Our result webpage comprises three tabs: Results Visualization, Output Logs, and Job Configuration.

The 'Result Visualization' panel showcases the protein structure scored by DAQ-Score, with the DAQ(AA) score stored in the b-factor column.
The 3D model is color-coded based on the DAQ(AA) score, ranging from red (-1.0) to blue (1.0). Blue represents a good score, while red signifies a lower score from DAQ.
On the right-hand side, you'll find the 'Download Outputs' button to acquire the modeled structure in .pdb format. You can utilize 'spectrum b, red_white_blue, all, -1,1' in PyMol to visualize the score.
Additionally, you can visualize the map online by clicking the "Show map" button. Once loaded, the default contour level matches your input; however, you can make adjustments by clicking the "..." button beside "isosurface." Within the "Type: Isosurface" option, you can modify the iso-surface value and opacity by scrolling through the bar for precise adjustments.
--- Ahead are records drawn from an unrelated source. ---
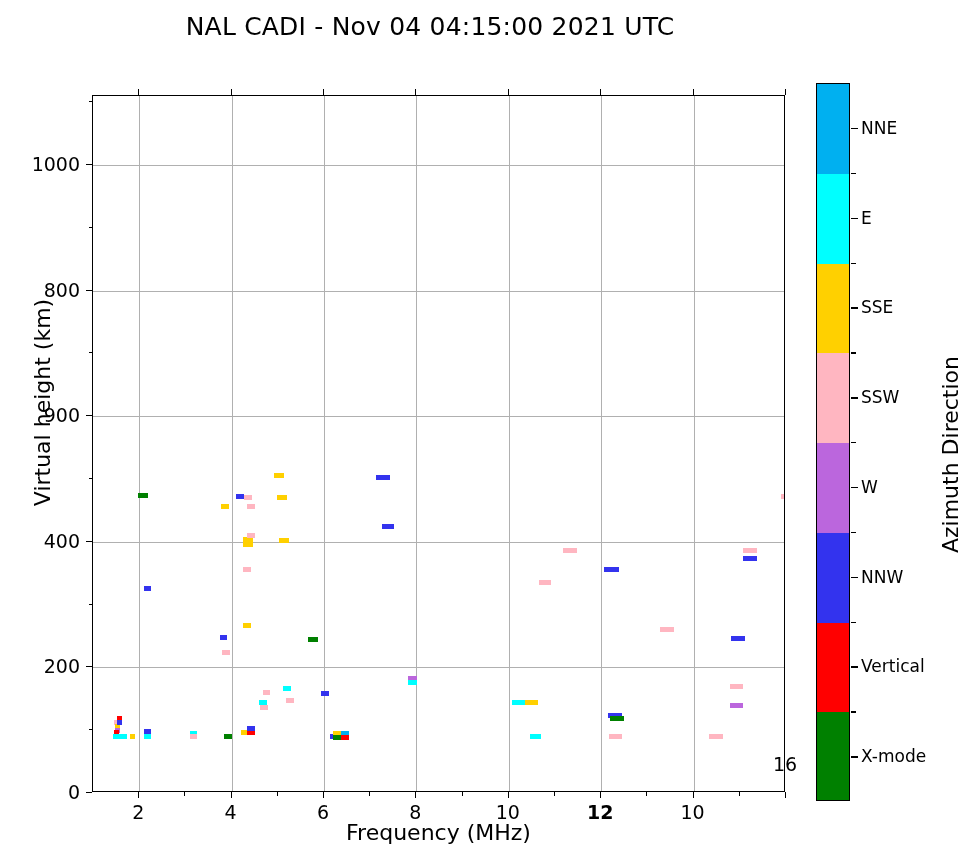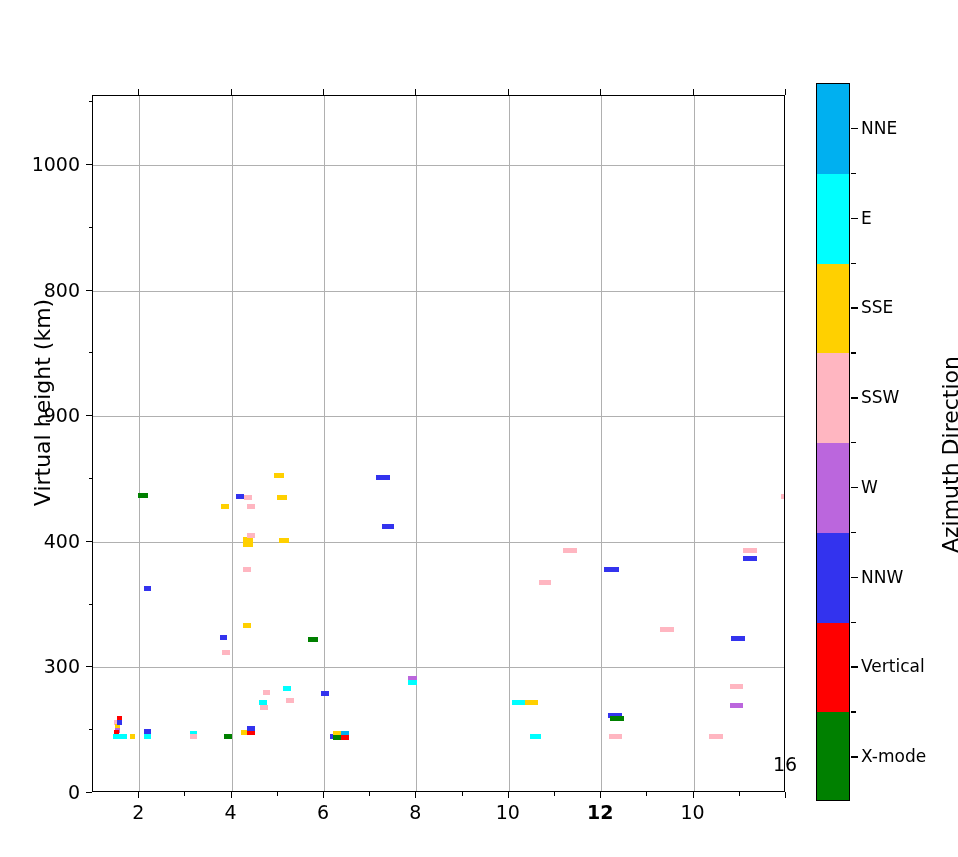--- a/index.html
+++ b/index.html
@@ -178,6 +178,7 @@
 
 <div id="figure">
 
+  <div id="chart-title">NAL CADI - Nov 04 04:15:00 2021 UTC</div>
 
   <div id="plot-area">
     <div id="plot-inner">

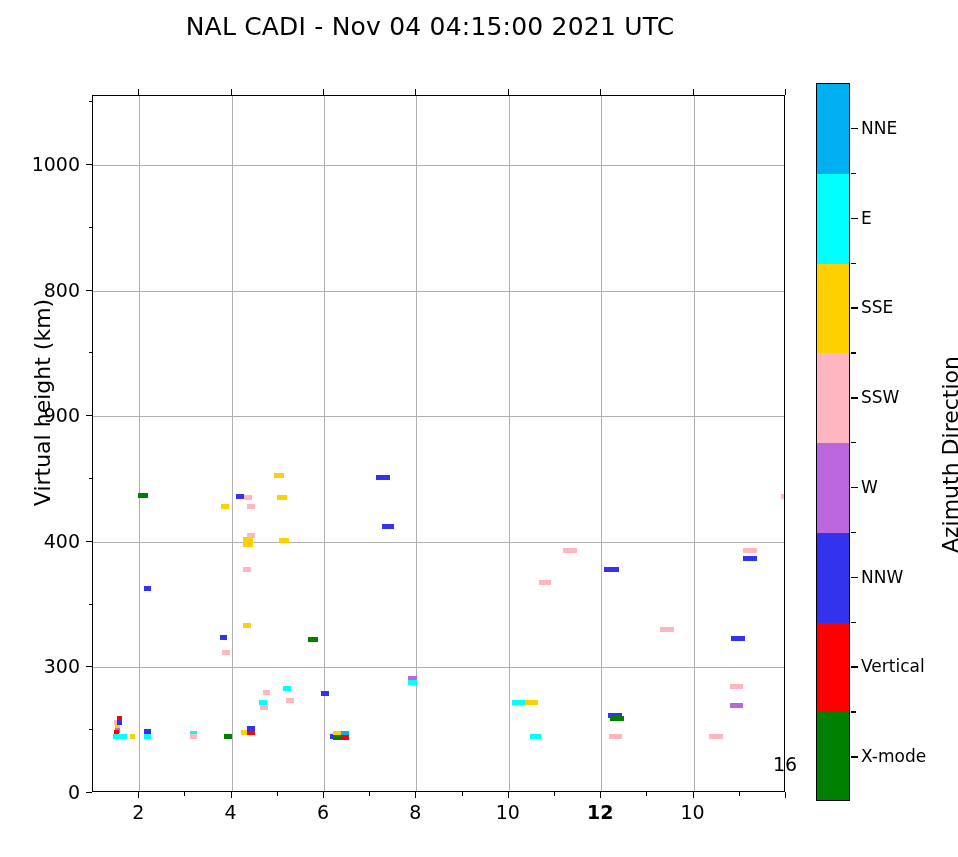--- a/index.html
+++ b/index.html
@@ -298,7 +298,7 @@
       <div class="tick-y major" style="left: 86px; top: 792px;"></div>
       <div class="yticklabel" style="left: 18px; width: 62px; top: 792px;">0</div>
       <div class="tick-y major" style="left: 86px; top: 666.414px;"></div>
-      <div class="yticklabel" style="left: 18px; width: 62px; top: 666.414px;">300</div>
+      <div class="yticklabel" style="left: 18px; width: 62px; top: 666.414px;">200</div>
       <div class="tick-y major" style="left: 86px; top: 540.829px;"></div>
       <div class="yticklabel" style="left: 18px; width: 62px; top: 540.829px;">400</div>
       <div class="tick-y major" style="left: 86px; top: 415.243px;"></div>

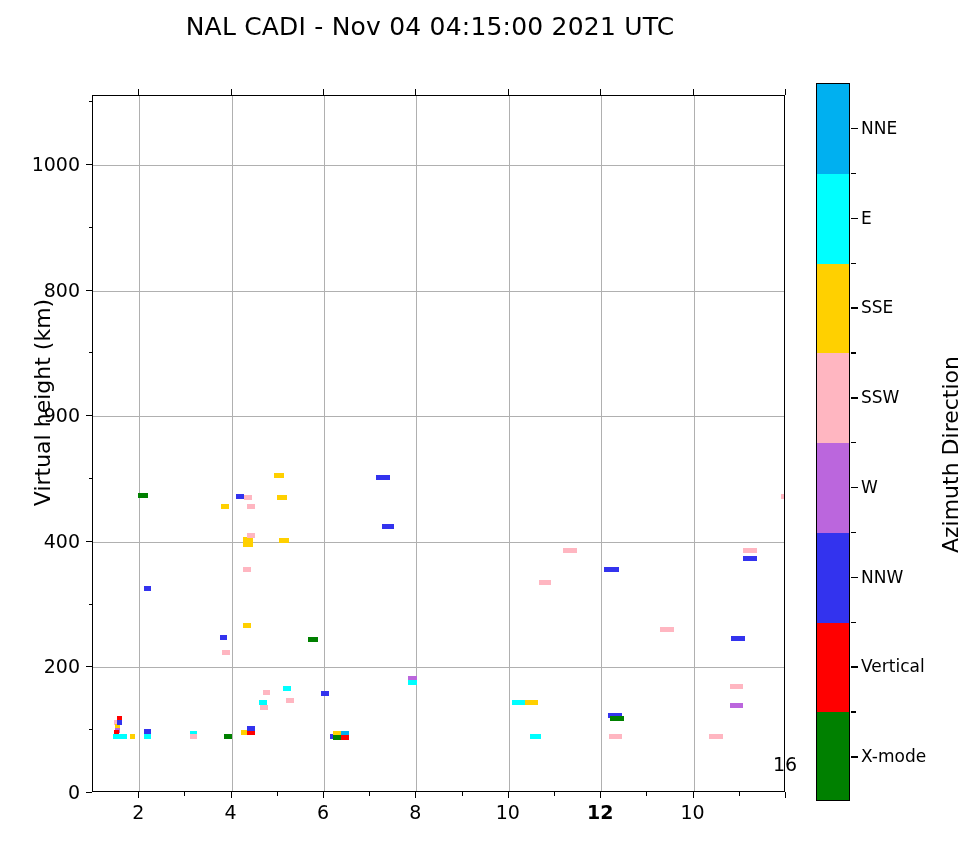--- a/index.html
+++ b/index.html
@@ -315,6 +315,7 @@
       <div class="tick-y minor" style="left: 88.5px; top: 101.279px;"></div>
     </div>
 
+  <div id="xlabel">Frequency (MHz)</div>
   <div id="ylabel">Virtual height (km)</div>
 
   <div id="colorbar">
This feature allows you to assess the alignment between the modeled structure and the map.

Output Logs:
The 'Output Logs' panel compiles all outputs generated by the scripts.
If you're interested in monitoring the job's progress during execution, this section provides a comprehensive overview.

Job Configuration:
In the 'Job Configuration' panel, you'll find the input parameters used for this specific job. These records serve to maintain a log of your submitted input for reference.

Problem Debugging:
For any troubleshooting needs: Should you encounter any issues, please don't hesitate to contact us via email to report the problems. When sending an email, kindly use the subject line format 'DAQ-score problem: [jobid]', where [jobid] corresponds to the job displayed in the title. This specific identification helps us efficiently locate and debug jobs in the backend, ensuring a prompt response to your concerns.

Contact:
dkihara@purdue.edu, gterashi@purdue.edu, xiaowang20140001@gmail.com.

DAQ is a computational tool using deep learning that can estimate the residue-wise local quality for protein models from cryo-Electron Microscopy (EM) maps.
The 3D model is colored by DAQ(AA) score scaled from red (-1.0) to blue (1.0) with a 19 residues sliding window. Here blue indicates good score, while red indicates bad score from DAQ.
DAQ score is stored in the b-factor section of the PDB file. You can use the DAQ score coloring from other programs such as Pymol and ChimeraX using the following commands.
Pymol:
spectrum b, red_white_blue, all, -1,1
ChimeraX:
color byattribute bfactor #1 palette red:white:blue range -1,1
where #1 is the model ID.
If you encounter any questions for the scored structure, feel free to email dkihara@purdue.edu, gterashi@purdue.edu and wang3702@purdue.edu.

The 3D model is colored by DAQ(Calpha) score scaled from red (-1.0) to blue (1.0).